Records for processing section start

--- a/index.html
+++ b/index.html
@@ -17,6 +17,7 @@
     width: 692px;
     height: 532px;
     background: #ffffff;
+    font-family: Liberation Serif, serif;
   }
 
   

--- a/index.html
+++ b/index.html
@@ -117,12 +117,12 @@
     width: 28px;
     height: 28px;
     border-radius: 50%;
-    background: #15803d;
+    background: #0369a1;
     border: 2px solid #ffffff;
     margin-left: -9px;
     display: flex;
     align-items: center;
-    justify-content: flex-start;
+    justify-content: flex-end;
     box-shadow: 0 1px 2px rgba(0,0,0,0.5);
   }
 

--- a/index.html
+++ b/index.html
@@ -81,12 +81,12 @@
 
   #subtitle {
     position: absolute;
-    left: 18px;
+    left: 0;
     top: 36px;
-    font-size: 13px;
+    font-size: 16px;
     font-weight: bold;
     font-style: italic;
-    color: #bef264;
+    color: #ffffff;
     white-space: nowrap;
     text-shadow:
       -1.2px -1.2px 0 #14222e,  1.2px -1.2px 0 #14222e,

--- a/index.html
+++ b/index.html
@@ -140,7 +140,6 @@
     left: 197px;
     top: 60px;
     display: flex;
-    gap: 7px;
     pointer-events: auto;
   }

Records for processing section end

* What is being asked *
Transcribe the data in full, keeping every detail.

* Response for this exercise *
--- a/index.html
+++ b/index.html
@@ -17,6 +17,7 @@
     width: 692px;
     height: 532px;
     background: #ffffff;
+    font-family: Liberation Serif, serif;
   }
 
   

--- a/index.html
+++ b/index.html
@@ -117,12 +117,12 @@
     width: 28px;
     height: 28px;
     border-radius: 50%;
-    background: #15803d;
+    background: #0369a1;
     border: 2px solid #ffffff;
     margin-left: -9px;
     display: flex;
     align-items: center;
-    justify-content: flex-start;
+    justify-content: flex-end;
     box-shadow: 0 1px 2px rgba(0,0,0,0.5);
   }
 

--- a/index.html
+++ b/index.html
@@ -81,12 +81,12 @@
 
   #subtitle {
     position: absolute;
-    left: 18px;
+    left: 0;
     top: 36px;
-    font-size: 13px;
+    font-size: 16px;
     font-weight: bold;
     font-style: italic;
-    color: #bef264;
+    color: #ffffff;
     white-space: nowrap;
     text-shadow:
       -1.2px -1.2px 0 #14222e,  1.2px -1.2px 0 #14222e,

--- a/index.html
+++ b/index.html
@@ -140,7 +140,6 @@
     left: 197px;
     top: 60px;
     display: flex;
-    gap: 7px;
     pointer-events: auto;
   }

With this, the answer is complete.